→ **WHAT YOU NEED TO DO**
The expected output is the line holding "- PREDIKSI TOGEL MACEDONIA 22 JULI 2026" plus every line after it through the end of the listing, copied exactly.
━━━ RECORDS TO PROCESS
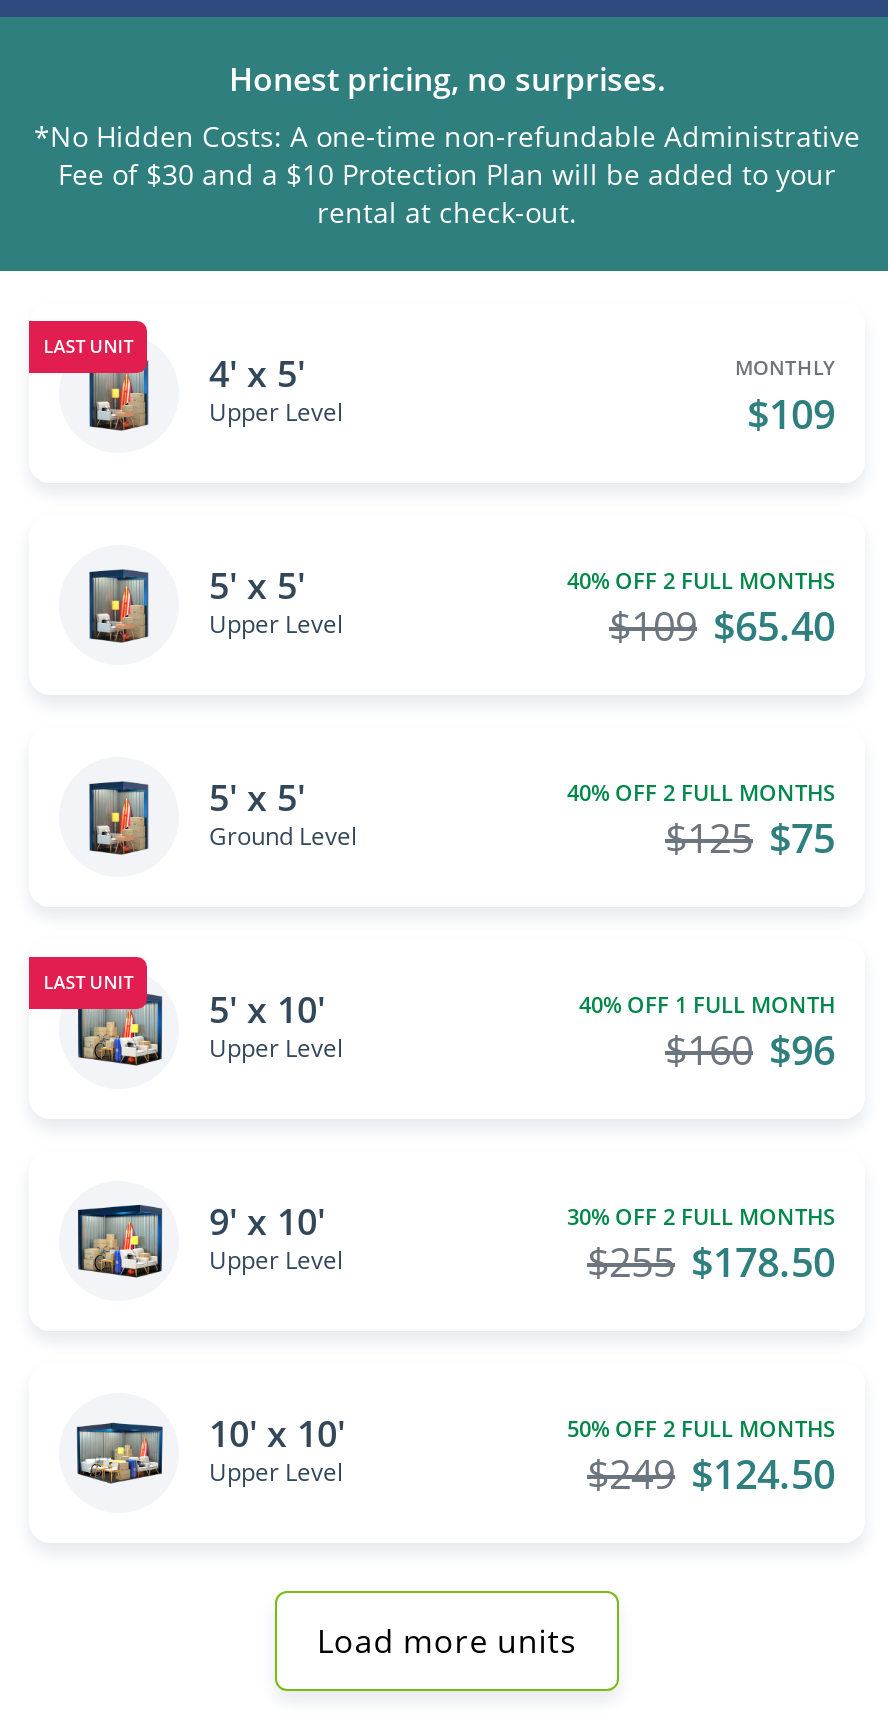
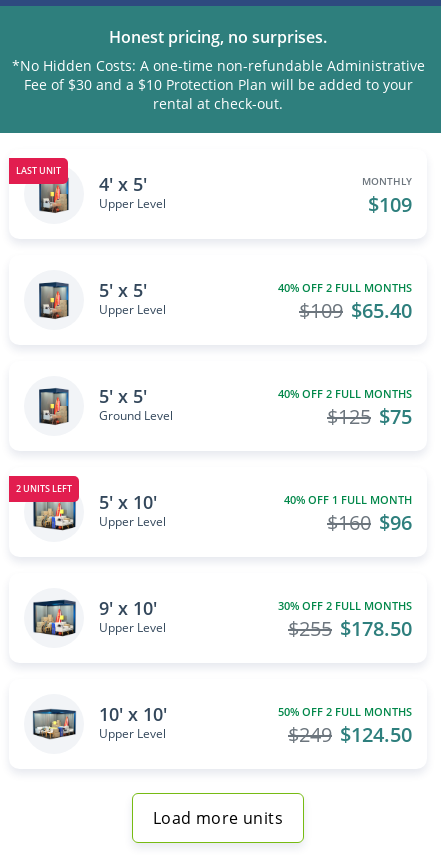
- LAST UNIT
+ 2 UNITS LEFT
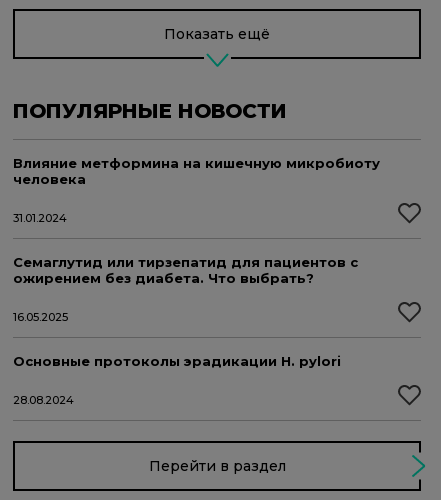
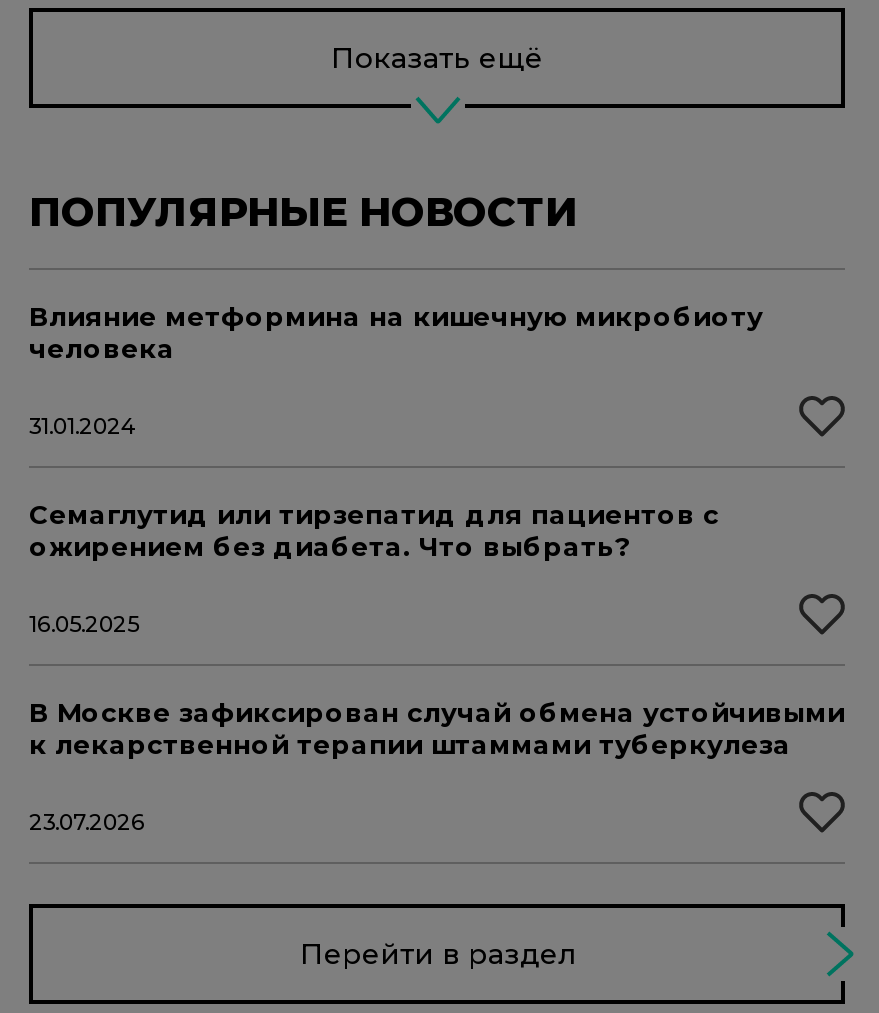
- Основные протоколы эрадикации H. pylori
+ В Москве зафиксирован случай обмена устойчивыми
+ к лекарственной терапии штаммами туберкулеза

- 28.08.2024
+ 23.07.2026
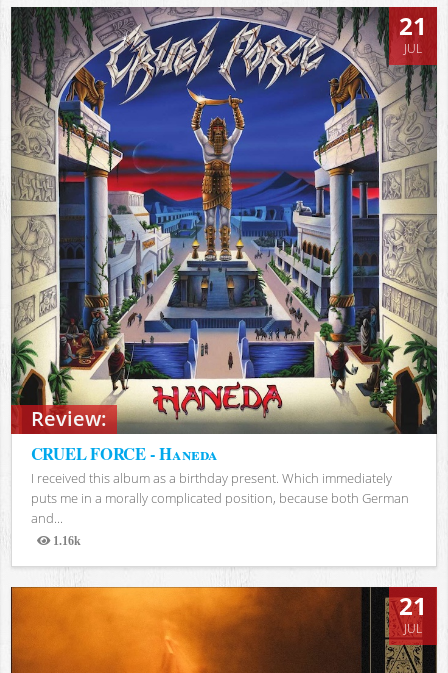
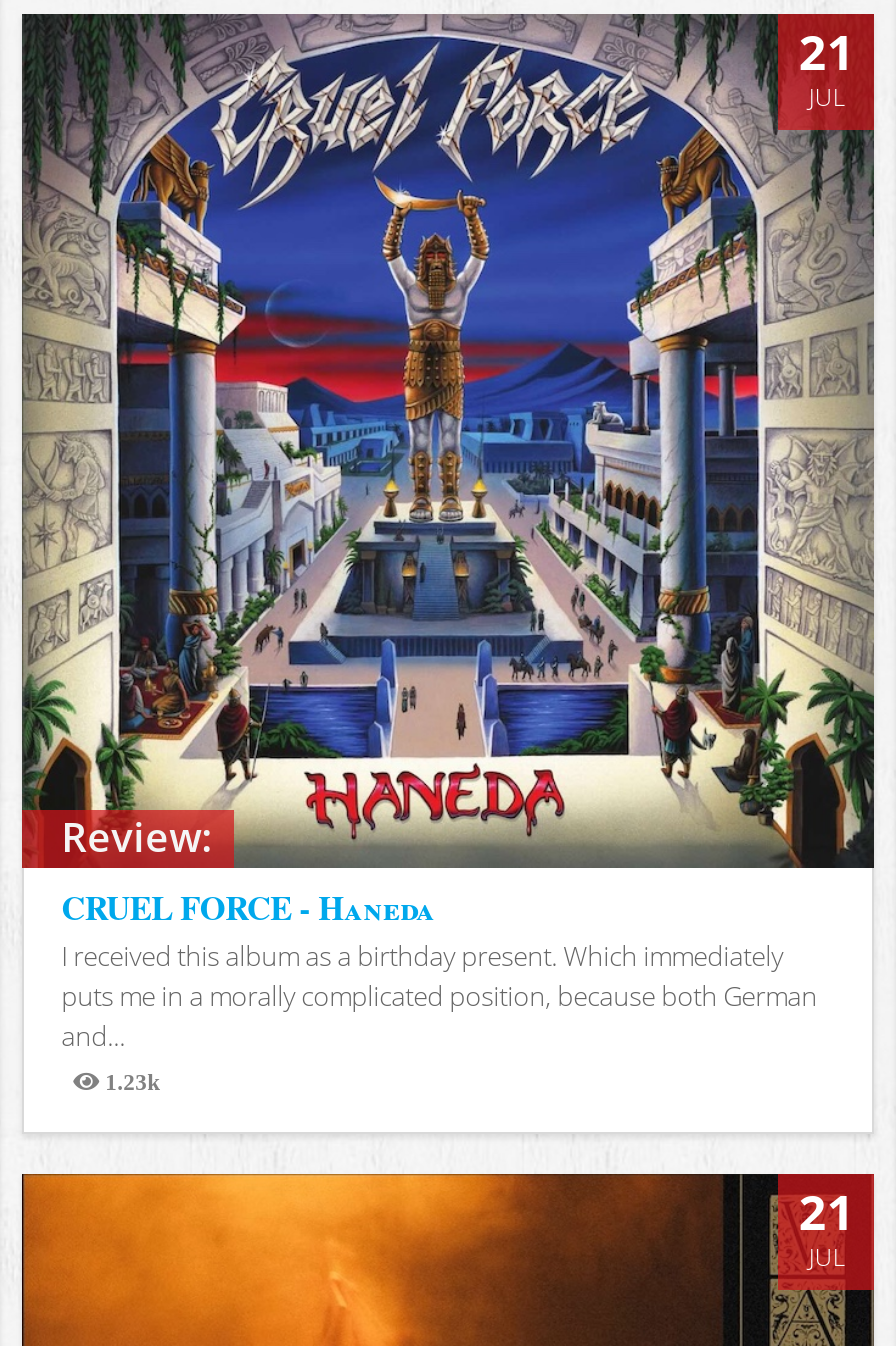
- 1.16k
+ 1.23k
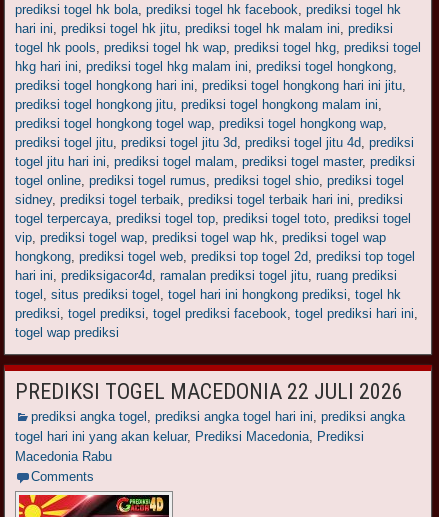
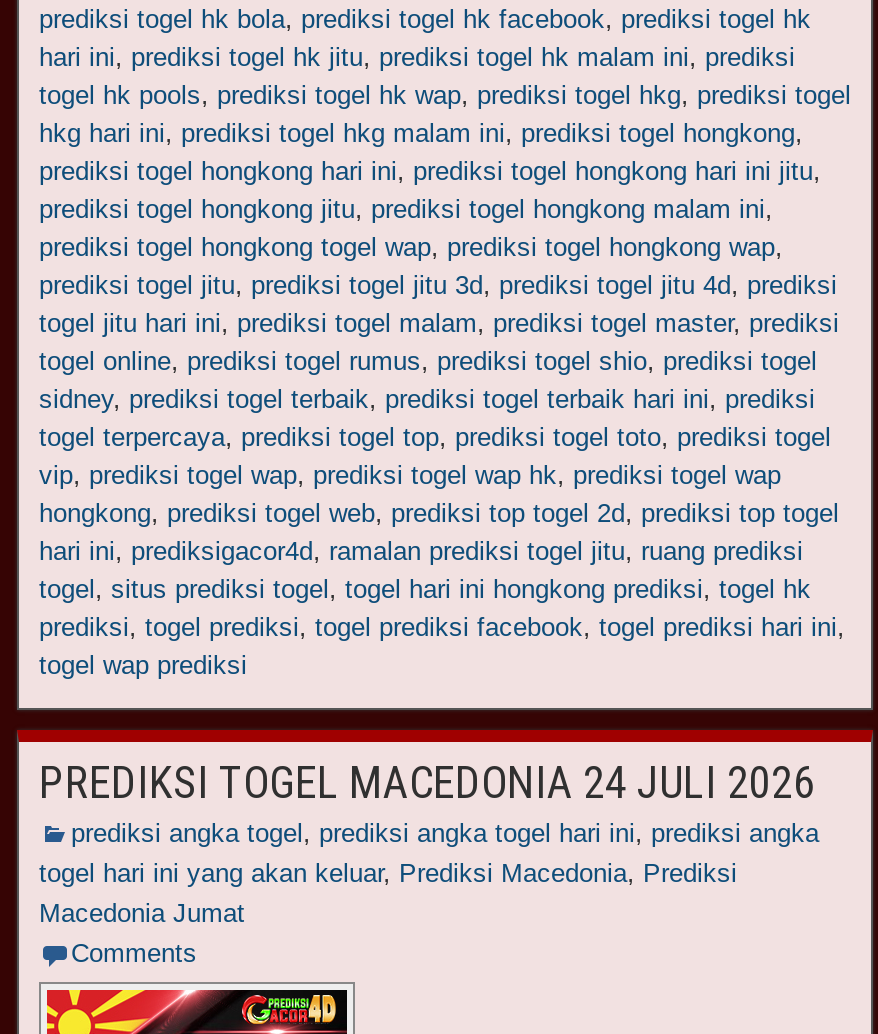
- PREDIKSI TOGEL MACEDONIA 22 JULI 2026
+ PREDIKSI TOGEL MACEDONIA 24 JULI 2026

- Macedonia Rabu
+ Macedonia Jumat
━━━━━━
→ **ANSWER TO THIS EXERCISE**
- PREDIKSI TOGEL MACEDONIA 22 JULI 2026
+ PREDIKSI TOGEL MACEDONIA 24 JULI 2026

- Macedonia Rabu
+ Macedonia Jumat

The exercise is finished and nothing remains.